YOUR OBJECTIVE
From the records below, transcribe only the lines running from the one with "font-style: italic ->" through the one with "html: <div> <span>International". Keep both of those end lines.

RECORDED DATA
----

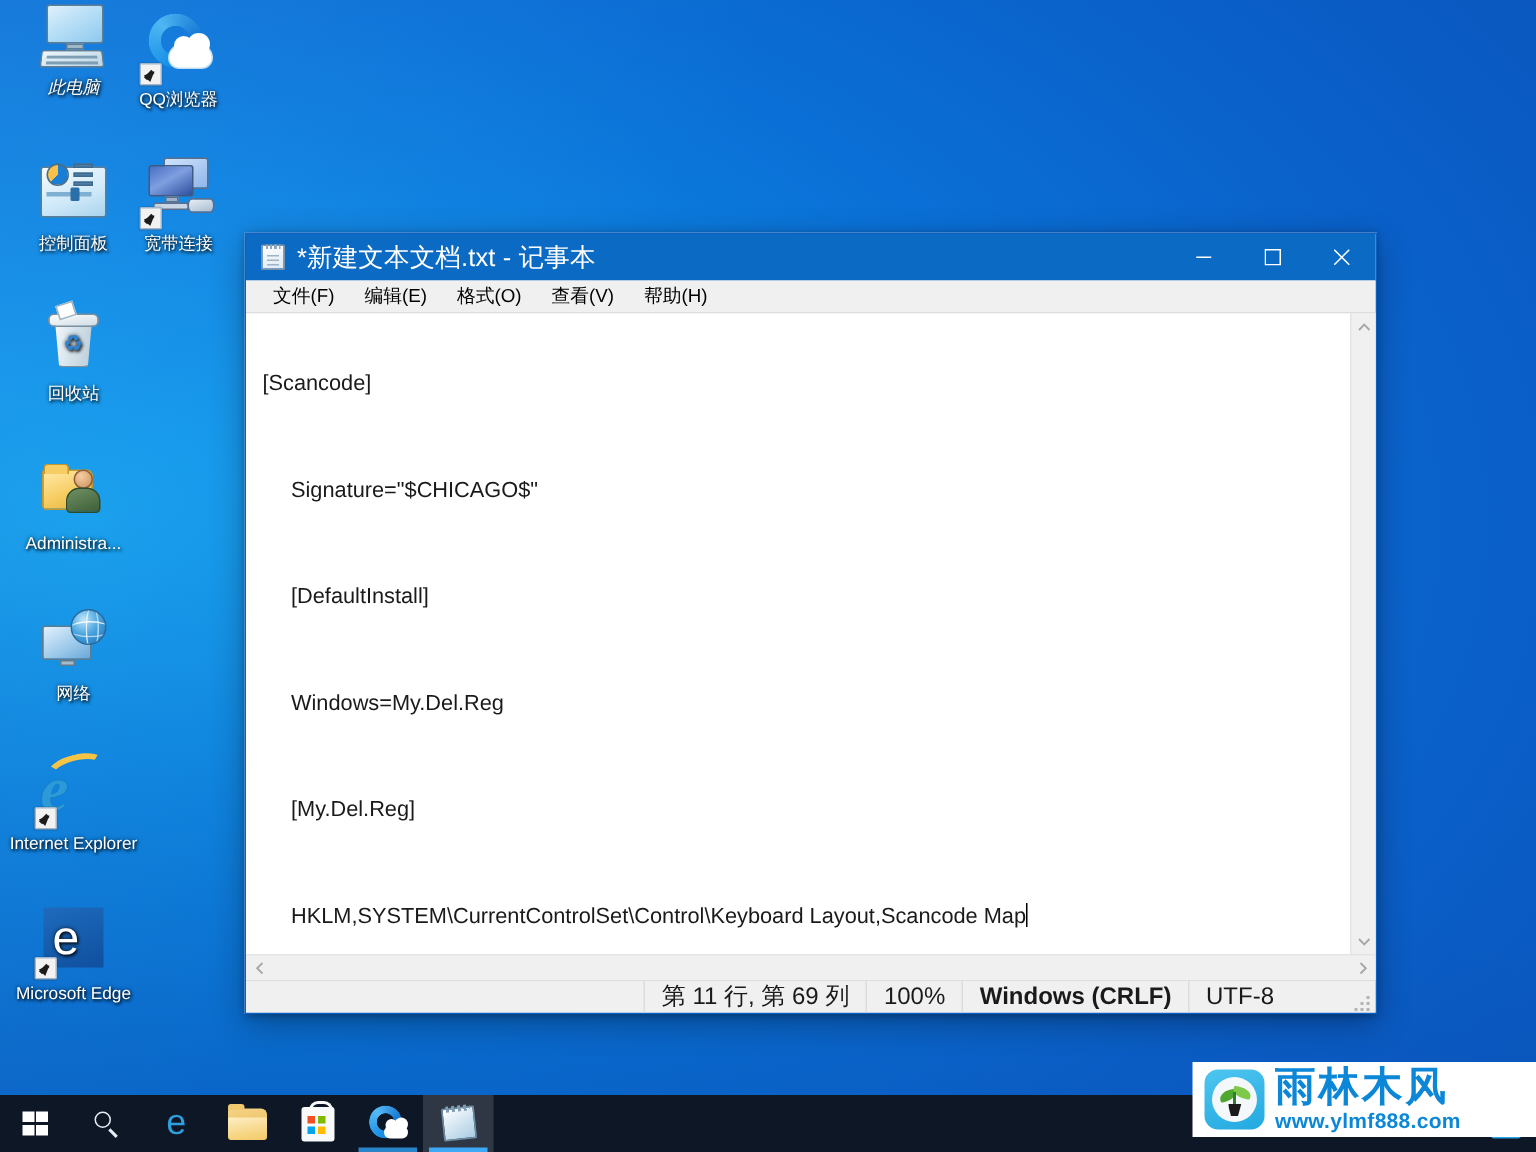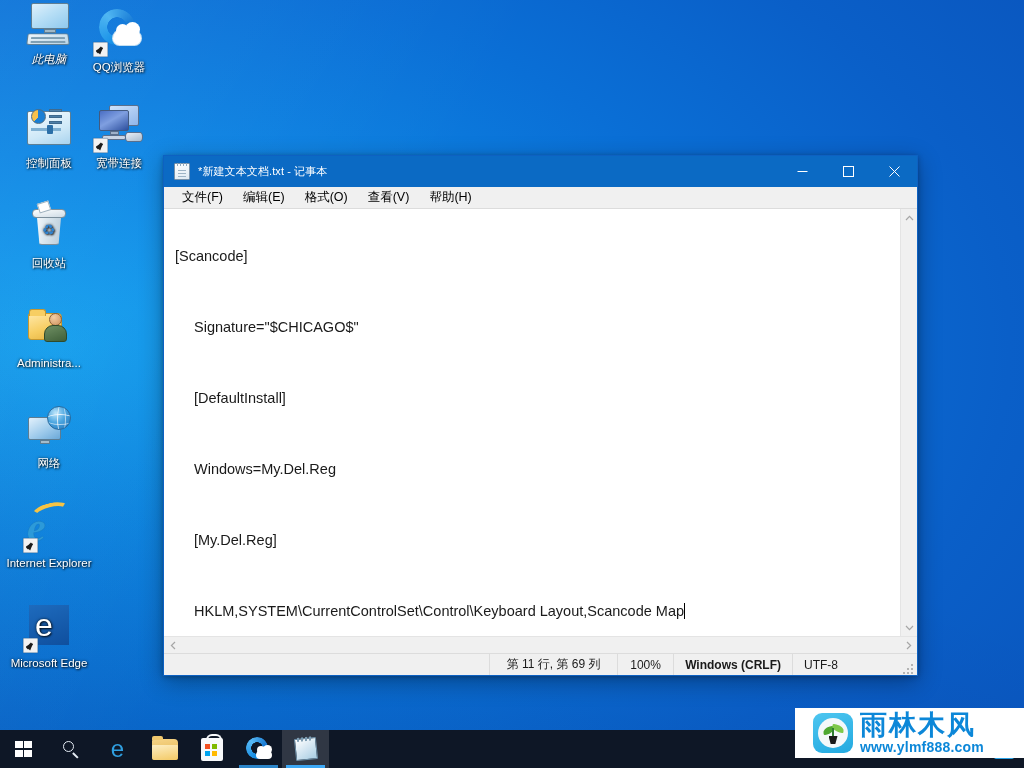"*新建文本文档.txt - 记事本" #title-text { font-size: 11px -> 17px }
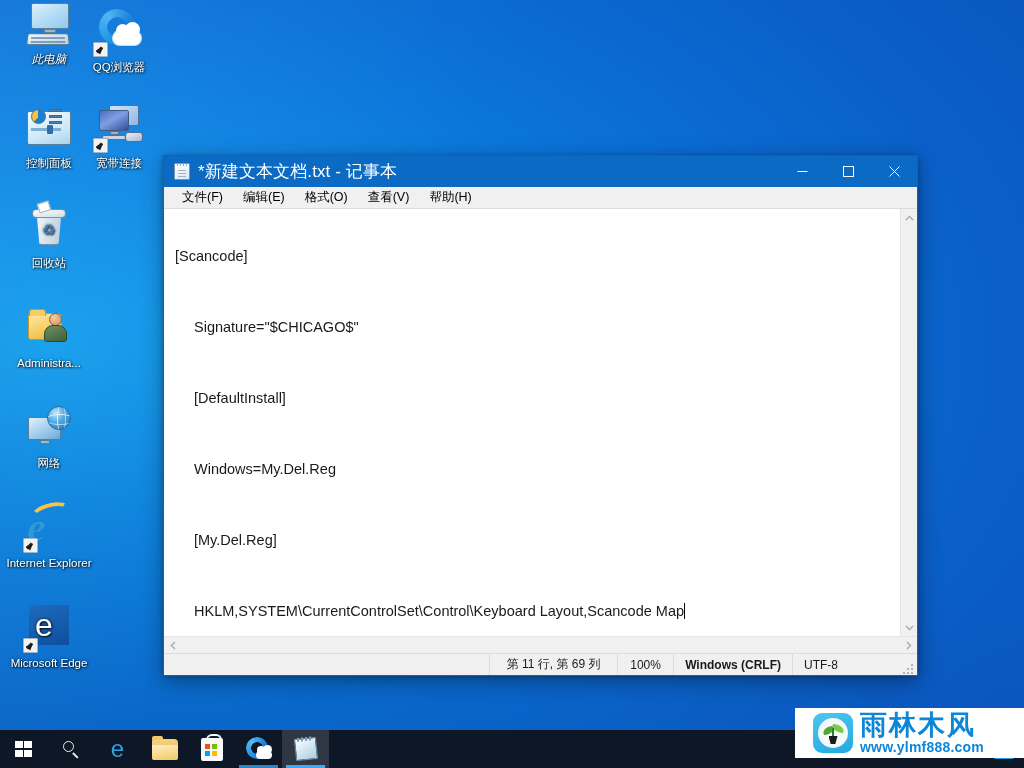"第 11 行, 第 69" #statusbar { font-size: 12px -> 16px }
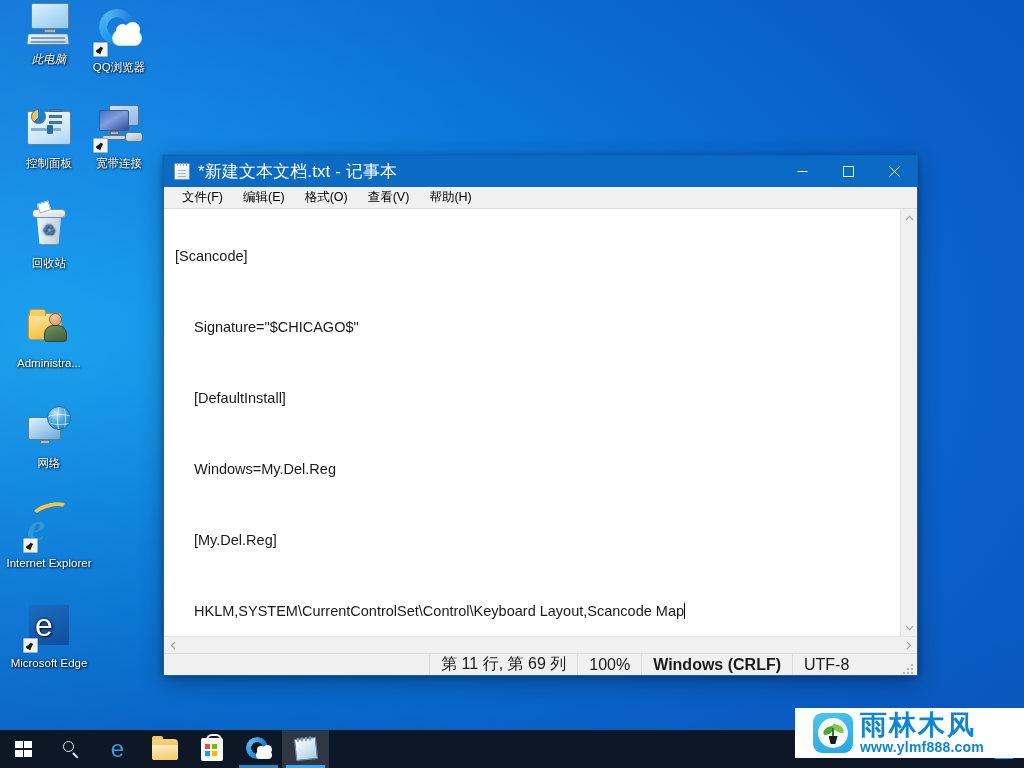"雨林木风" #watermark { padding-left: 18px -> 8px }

----

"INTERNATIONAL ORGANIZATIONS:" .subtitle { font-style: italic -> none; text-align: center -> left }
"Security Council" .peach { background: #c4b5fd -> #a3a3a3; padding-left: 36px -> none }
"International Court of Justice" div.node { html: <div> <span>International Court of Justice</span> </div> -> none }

----

SOLUTION FOR THIS EXERCISE
"INTERNATIONAL ORGANIZATIONS:" .subtitle { font-style: italic -> none; text-align: center -> left }
"Security Council" .peach { background: #c4b5fd -> #a3a3a3; padding-left: 36px -> none }
"International Court of Justice" div.node { html: <div> <span>International Court of Justice</span> </div> -> none }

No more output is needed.